President Trump meets with Democratic and Republican members of Congress in the Cabinet Room as his administration prepares to bring tax reform legislation before Congress. Win McNamee/Getty Images

President Trump is expected in a speech tonight to announce significant tax cuts for the wealthiest Americans and on corporations — and in doing so, widen the class divide that's splitting the country.

Preliminary reports show a tax code favoring the wealthy. According to a leak to Axios, the new plan would cut the top tax rate for corporations from 39.6 percent to 25 percent, further reducing the amount of revenue collected from America's businesses. In the 1950s, about 30 percent of federal income came from corporations. By 2015, it was down to 10.6 percent.

On a personal level, Trump will propose that the top income tax rate, for those who make more than $418,000 a year, will be cut from 39.6 percent to 35 percent, according to the Washington Post.
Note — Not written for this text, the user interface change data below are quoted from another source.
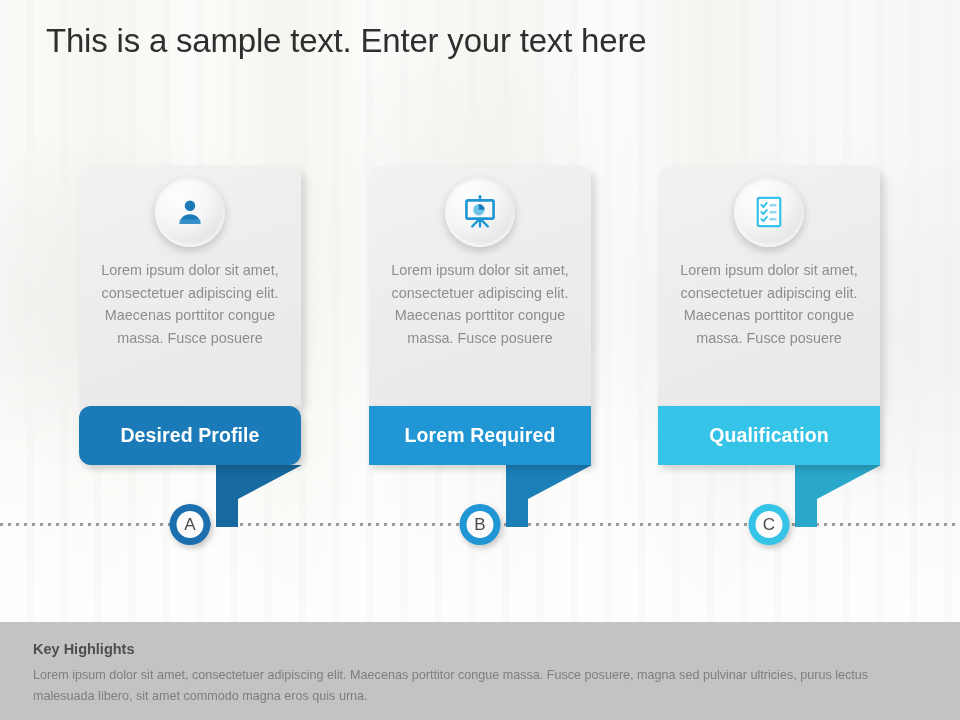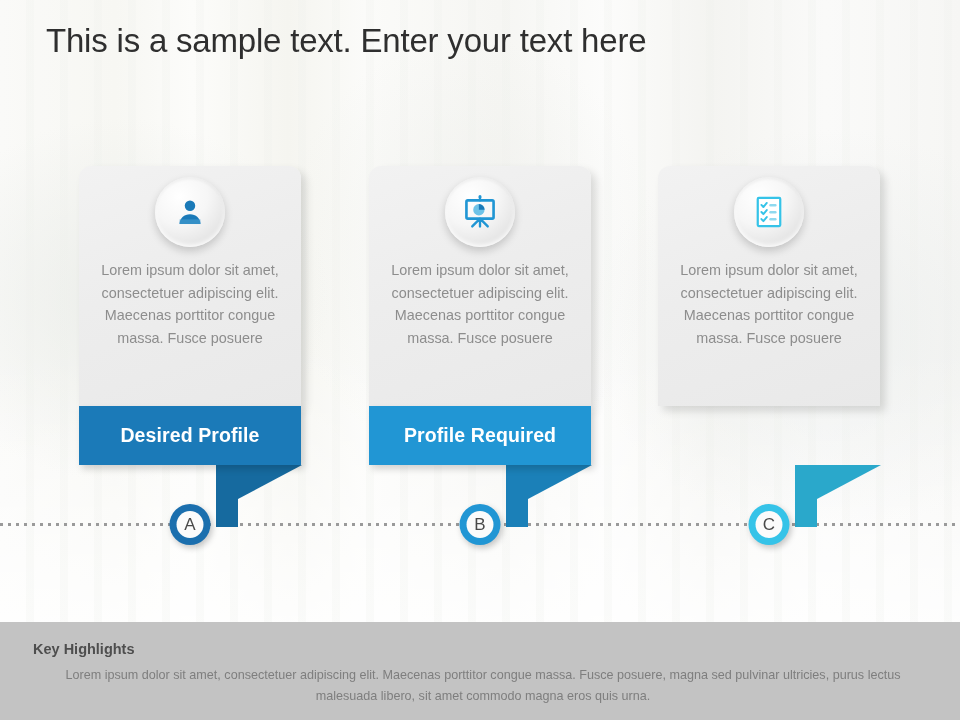"Desired Profile" div.card-label { border-radius: none -> 12px }
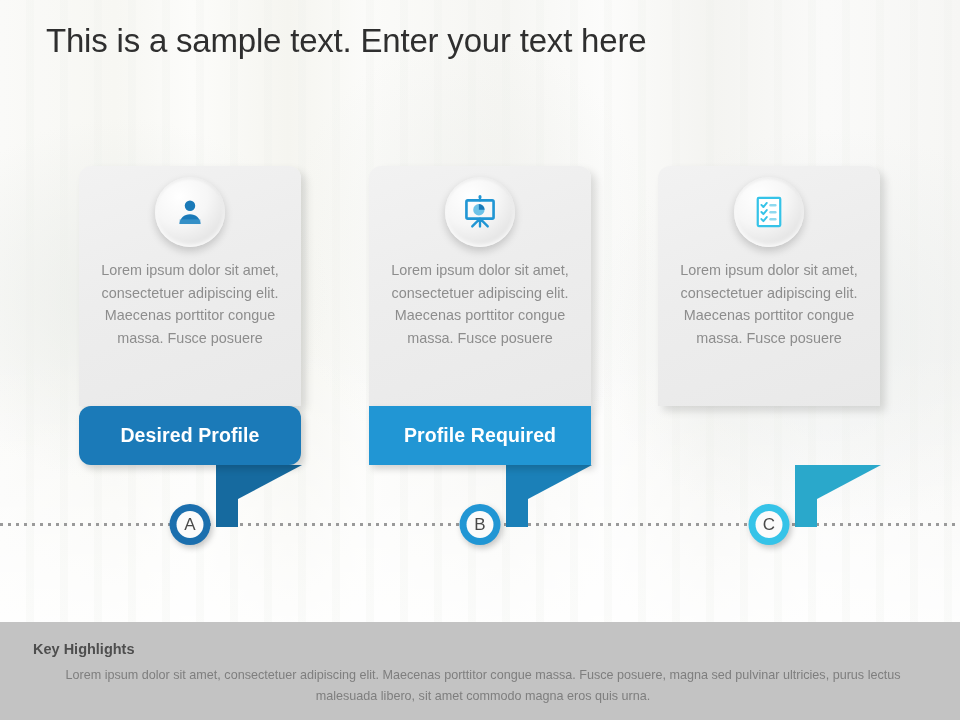"Profile Required" div.card-label { text: Profile -> Lorem }
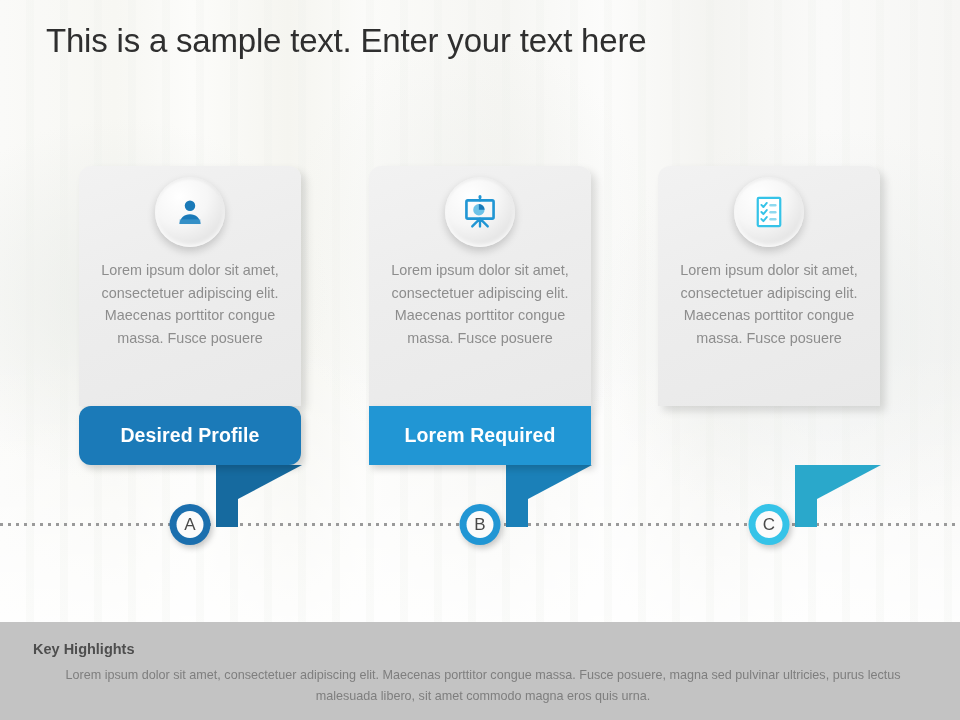"Qualification" div.card-label { html: none -> <div>Qualification</div> }
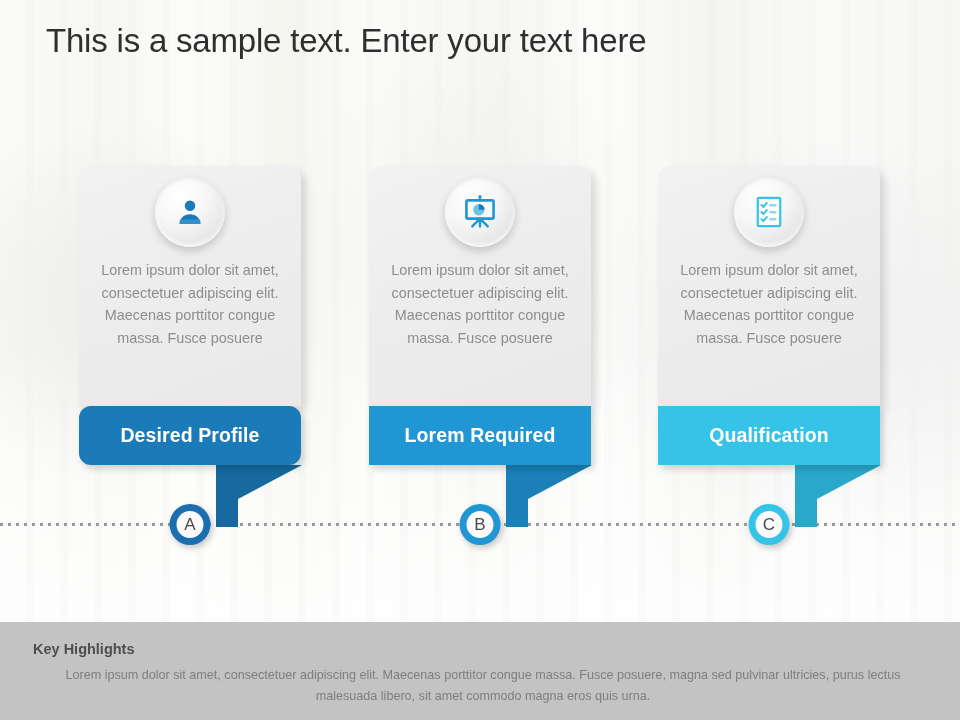"Key Highlights" #footer { text-align: center -> none }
Bloomberg reported that the lost revenue may be made up by cutting state and local tax deductability, a plan that would hurt high earners in "high tax" (and mostly Democrat-leaning) states such as New York and California.

Whatever Trump decides, the public is not calling for tax cuts, polls show. A new Washington Post-ABC News poll showed that more than 60 percent of Americans believe large corporations aren't paying their fair share as it is. And in 2015, a Pew survey revealed that 60 percent believe that "some wealthy people" and "some corporations" are shirking their tax responsibility.

Just 11 percent of the respondents to the Washington Post-ABC poll thought businesses pay too much and 17 percent thought they paid the right amount.

But good policy can overcome a lack of public support. But it's not clear that cutting taxes on the wealthy and corporations would be good policy. The International Monetary Fund reported that income inequality has been rising so quickly in the U.S. that it threatens the durability of economic growth as a whole.

The wealthiest one percent have benefited disproportionately from economic growth in recent years, according to the IMF, leaving the majority of Americans behind. And these Americans say they're paying too much in taxes, and that it propels them further away from the rising top percent.

Both Democrats and Republicans who responded to the Washington Post-ABC poll, feel the current tax system is "rigged in favor of the wealthy." Only five percent think the current tax plan is good for the middle class.

Even if Trump's tax plan does help economic growth of the population as a whole, "top earners" will benefit "much more than others," the International Monetary Fund report shows.